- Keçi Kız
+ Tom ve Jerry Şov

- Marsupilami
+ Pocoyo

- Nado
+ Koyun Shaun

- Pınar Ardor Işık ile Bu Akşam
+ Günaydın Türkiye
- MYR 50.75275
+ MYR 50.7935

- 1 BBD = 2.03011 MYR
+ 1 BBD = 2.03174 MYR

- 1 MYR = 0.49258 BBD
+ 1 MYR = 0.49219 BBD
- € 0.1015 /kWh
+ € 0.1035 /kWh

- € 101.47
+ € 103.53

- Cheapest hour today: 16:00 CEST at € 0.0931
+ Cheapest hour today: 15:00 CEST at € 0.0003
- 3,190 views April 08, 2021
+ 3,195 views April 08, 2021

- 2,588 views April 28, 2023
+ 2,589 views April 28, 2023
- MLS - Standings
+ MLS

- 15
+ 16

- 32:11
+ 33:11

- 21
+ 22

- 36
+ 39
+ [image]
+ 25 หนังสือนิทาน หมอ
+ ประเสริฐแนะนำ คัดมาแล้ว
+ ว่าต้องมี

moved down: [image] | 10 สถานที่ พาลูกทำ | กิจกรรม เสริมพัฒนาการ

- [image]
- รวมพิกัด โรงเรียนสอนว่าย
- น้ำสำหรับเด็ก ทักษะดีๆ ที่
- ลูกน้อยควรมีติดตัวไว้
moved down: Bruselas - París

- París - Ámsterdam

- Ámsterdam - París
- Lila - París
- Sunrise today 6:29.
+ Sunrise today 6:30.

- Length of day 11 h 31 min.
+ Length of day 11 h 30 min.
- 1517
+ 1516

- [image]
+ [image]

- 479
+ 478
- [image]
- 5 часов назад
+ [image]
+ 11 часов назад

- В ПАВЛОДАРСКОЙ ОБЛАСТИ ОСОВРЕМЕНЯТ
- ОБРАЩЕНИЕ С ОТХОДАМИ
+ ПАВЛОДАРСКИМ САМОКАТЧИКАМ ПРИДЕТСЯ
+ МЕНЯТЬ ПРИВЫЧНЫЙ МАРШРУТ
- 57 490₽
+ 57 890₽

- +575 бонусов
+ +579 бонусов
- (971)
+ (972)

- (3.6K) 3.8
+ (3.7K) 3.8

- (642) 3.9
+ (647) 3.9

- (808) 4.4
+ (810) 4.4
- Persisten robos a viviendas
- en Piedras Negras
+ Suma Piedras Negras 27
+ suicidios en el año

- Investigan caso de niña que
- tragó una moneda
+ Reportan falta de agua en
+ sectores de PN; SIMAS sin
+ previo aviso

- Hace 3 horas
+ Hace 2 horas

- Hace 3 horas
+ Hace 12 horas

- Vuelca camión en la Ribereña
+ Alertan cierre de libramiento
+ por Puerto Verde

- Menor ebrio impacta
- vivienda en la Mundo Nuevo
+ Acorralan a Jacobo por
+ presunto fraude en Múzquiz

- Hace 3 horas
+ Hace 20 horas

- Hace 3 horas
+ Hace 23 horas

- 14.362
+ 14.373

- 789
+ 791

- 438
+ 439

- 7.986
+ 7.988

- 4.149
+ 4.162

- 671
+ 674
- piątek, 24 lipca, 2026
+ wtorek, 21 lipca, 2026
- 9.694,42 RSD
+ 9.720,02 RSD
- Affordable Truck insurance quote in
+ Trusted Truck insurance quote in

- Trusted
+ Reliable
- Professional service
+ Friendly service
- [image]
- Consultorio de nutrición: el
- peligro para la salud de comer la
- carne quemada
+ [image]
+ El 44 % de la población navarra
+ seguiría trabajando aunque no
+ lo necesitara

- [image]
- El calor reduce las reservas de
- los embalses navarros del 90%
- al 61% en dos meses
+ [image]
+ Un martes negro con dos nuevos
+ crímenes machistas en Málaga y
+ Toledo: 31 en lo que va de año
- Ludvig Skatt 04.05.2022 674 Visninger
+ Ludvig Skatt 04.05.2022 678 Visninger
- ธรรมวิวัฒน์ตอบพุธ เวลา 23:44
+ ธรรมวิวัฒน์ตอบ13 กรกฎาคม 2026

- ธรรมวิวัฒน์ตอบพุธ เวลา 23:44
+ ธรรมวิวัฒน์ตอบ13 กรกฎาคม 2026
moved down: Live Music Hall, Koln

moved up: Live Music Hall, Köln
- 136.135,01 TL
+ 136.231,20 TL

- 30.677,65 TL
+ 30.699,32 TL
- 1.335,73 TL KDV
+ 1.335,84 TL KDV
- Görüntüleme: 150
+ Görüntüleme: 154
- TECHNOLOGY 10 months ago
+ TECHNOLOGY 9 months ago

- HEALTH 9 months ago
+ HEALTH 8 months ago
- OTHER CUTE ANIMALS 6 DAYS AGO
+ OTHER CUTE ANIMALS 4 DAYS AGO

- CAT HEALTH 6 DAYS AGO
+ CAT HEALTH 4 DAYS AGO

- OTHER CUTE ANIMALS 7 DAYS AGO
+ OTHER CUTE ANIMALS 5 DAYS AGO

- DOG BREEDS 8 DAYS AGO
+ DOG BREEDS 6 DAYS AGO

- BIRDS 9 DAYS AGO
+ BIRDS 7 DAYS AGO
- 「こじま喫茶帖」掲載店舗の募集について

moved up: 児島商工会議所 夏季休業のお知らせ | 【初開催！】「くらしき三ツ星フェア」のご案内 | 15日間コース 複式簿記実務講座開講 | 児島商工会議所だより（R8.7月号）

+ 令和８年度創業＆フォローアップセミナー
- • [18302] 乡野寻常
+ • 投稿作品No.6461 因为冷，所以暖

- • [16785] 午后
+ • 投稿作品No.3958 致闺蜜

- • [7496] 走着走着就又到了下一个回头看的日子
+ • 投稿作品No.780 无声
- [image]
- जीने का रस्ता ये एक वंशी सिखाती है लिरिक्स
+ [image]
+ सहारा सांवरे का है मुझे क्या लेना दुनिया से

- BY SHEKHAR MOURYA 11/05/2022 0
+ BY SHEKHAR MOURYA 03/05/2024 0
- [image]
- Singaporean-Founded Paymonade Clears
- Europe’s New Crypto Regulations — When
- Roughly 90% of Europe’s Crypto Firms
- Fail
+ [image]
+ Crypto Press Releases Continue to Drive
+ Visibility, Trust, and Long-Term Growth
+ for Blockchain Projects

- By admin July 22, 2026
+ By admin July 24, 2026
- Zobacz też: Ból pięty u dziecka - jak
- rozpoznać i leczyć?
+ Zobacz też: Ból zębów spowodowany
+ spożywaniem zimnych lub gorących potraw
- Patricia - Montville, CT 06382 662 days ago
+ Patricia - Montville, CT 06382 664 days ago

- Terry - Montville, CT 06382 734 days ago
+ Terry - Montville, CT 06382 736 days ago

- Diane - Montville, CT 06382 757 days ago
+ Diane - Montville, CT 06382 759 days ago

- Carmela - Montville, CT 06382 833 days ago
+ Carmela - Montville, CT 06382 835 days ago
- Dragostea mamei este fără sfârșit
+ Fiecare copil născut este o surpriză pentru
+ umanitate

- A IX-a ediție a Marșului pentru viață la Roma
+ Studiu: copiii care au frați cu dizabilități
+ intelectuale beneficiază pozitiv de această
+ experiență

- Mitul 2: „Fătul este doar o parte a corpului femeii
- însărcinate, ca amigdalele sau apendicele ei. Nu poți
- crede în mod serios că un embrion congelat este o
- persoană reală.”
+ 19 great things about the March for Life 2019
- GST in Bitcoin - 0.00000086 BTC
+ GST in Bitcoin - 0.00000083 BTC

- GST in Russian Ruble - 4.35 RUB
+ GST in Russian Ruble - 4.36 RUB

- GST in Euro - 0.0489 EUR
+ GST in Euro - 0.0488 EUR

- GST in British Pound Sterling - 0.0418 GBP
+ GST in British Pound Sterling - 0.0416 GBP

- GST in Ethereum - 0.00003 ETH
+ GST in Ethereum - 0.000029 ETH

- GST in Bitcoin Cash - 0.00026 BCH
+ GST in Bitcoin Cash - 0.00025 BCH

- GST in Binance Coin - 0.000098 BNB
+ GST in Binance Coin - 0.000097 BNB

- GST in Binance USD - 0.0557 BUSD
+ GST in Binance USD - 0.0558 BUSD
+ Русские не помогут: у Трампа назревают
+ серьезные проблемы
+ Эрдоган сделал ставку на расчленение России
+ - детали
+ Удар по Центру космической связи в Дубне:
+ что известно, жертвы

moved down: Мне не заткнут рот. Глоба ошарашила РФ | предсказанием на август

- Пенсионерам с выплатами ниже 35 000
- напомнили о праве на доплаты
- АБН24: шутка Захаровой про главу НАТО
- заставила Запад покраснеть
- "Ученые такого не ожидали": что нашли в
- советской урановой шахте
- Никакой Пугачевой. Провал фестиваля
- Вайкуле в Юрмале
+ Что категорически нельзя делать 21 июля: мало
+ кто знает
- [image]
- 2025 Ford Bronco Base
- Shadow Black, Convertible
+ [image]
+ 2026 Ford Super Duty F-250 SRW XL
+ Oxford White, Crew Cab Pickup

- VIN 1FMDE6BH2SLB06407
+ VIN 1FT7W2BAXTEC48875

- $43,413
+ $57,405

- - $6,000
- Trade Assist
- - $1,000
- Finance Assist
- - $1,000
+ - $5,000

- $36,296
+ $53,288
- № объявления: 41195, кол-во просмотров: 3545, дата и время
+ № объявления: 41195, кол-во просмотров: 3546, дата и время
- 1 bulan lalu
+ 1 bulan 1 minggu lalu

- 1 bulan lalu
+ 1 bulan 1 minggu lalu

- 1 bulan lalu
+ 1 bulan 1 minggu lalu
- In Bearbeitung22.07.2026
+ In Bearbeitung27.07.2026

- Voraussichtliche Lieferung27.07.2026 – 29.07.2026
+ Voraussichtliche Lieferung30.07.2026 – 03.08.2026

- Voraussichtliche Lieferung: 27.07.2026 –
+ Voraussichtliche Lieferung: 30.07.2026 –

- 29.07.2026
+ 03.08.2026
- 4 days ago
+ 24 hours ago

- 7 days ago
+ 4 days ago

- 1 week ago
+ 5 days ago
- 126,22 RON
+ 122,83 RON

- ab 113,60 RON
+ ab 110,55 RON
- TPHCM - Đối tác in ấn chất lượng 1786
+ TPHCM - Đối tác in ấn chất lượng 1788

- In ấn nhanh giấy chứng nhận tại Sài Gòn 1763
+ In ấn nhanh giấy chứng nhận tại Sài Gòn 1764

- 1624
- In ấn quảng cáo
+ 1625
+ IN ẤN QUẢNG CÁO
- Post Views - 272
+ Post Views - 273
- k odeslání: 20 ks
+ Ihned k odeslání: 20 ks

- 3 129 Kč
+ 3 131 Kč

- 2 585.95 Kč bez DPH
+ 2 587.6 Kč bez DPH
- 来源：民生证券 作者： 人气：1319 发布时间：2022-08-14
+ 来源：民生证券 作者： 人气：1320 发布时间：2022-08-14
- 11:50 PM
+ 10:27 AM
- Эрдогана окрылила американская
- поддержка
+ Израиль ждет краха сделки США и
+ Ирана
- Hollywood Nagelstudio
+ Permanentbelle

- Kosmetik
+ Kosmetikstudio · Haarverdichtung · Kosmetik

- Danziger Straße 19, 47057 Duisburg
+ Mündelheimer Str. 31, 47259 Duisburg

__What is required__:
Please reproduce exactly the lines above, beginning with the first and ending with the line that contains "- Cheapest hour today: 16:00 CEST at € 0.0931", and include nothing outside that range.

__Answer space__:
- Keçi Kız
+ Tom ve Jerry Şov

- Marsupilami
+ Pocoyo

- Nado
+ Koyun Shaun

- Pınar Ardor Işık ile Bu Akşam
+ Günaydın Türkiye
- MYR 50.75275
+ MYR 50.7935

- 1 BBD = 2.03011 MYR
+ 1 BBD = 2.03174 MYR

- 1 MYR = 0.49258 BBD
+ 1 MYR = 0.49219 BBD
- € 0.1015 /kWh
+ € 0.1035 /kWh

- € 101.47
+ € 103.53

- Cheapest hour today: 16:00 CEST at € 0.0931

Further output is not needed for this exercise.